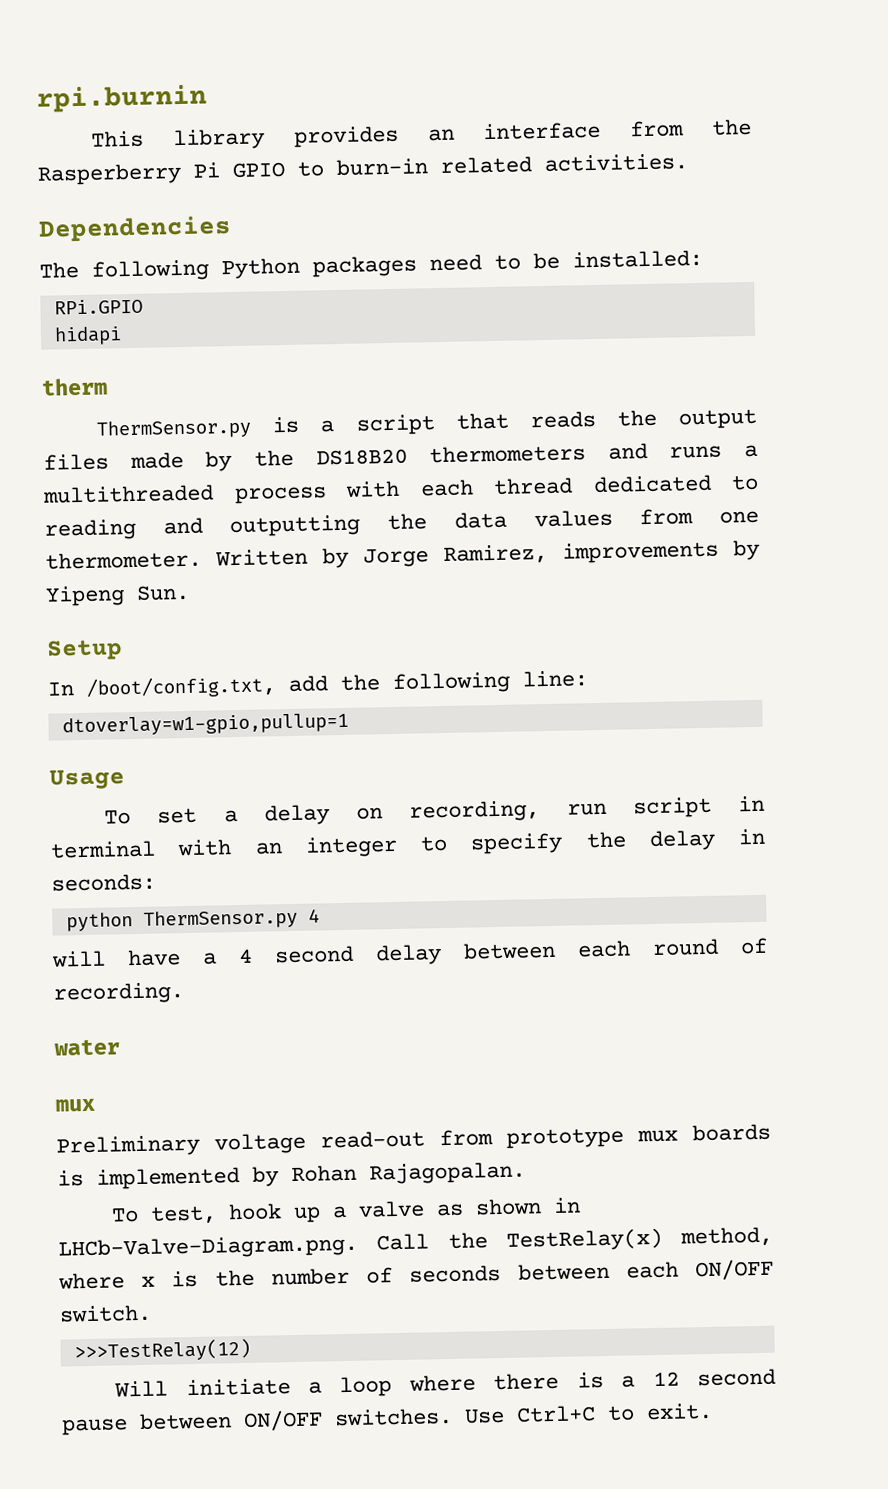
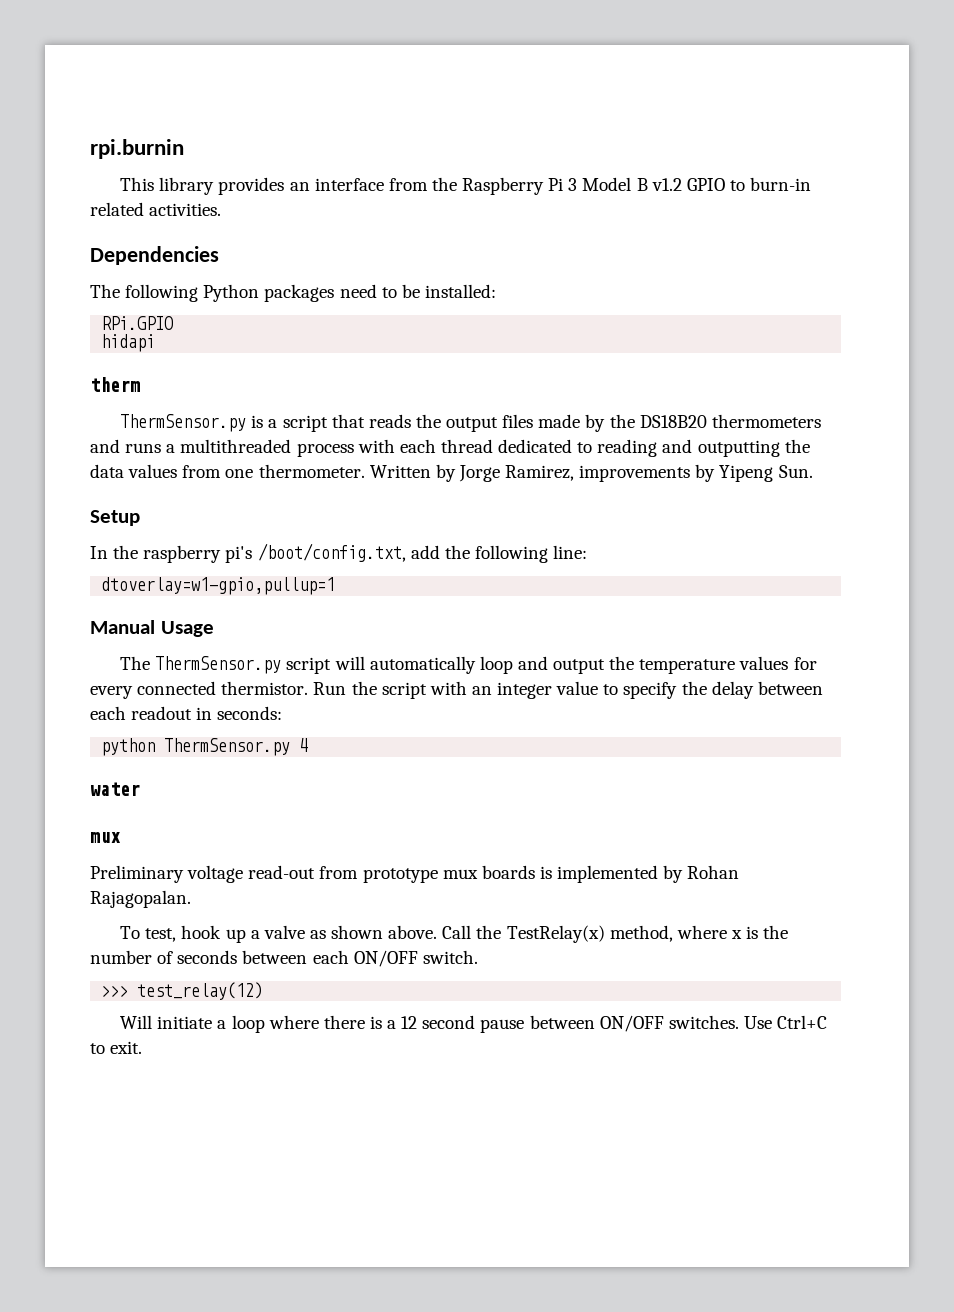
[37,162,220,186] Rasperberry Pi -> [462,177,682,195] Raspberry Pi 3 Model B v1.2
(74, 688) none -> [113,545,253,563] the raspberry pi's
(349, 724) none -> [90,620,155,634] Manual
[104,795,765,826] [50,840,156,859] To set a delay on recording, run script in terminal -> [120,656,817,674] [90,681,427,699] The ThermSensor.py script will automatically loop and output the temperature values for every connected thermistor. Run the script
(398, 846) none -> [556,681,599,695] value
(716, 840) none -> [757,681,823,695] [90,706,193,720] between each readout
[51,937,768,968] [53,982,184,1005] // will have a 4 second delay between each round of recording. -> (309, 745) none
[553,1197,582,1213] [58,1234,358,1261] in LHCb-Valve-Diagram.png. -> [388,925,438,939] above.
[73,1338,251,1363] >>>TestRelay(12) -> [101,982,264,1000] >>> test_relay(12)

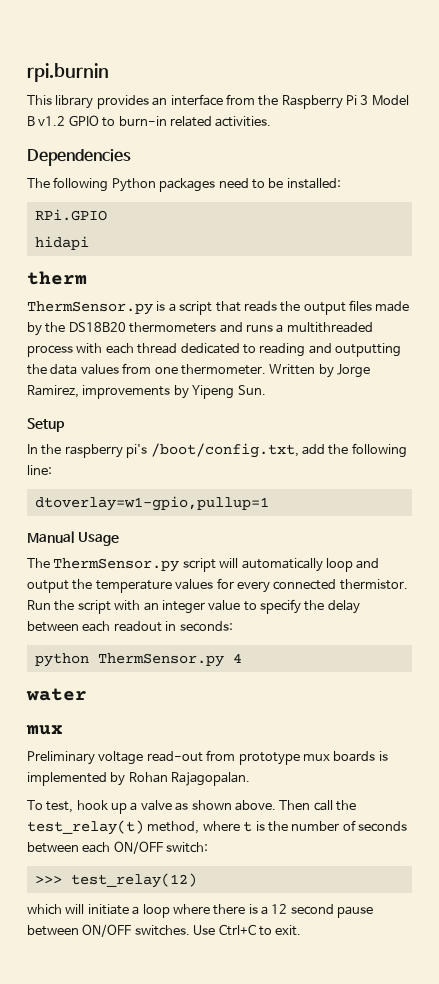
[442,925,605,943] Call the TestRelay(x) -> [279,800,357,811] [27,820,144,835] Then call the test_relay(t)
[730,930,742,939] x -> [243,821,253,832] t
[422,950,478,964] switch. -> [166,842,209,853] switch:
[120,1015,153,1029] Will -> [27,904,85,915] which will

++++++

The string to find is "TestRelay"; copy every line of the listing that has it.

*RESPONSE TO THE EXERCISE*.
[73,1338,251,1363] >>>TestRelay(12) -> [101,982,264,1000] >>> test_relay(12)
[442,925,605,943] Call the TestRelay(x) -> [279,800,357,811] [27,820,144,835] Then call the test_relay(t)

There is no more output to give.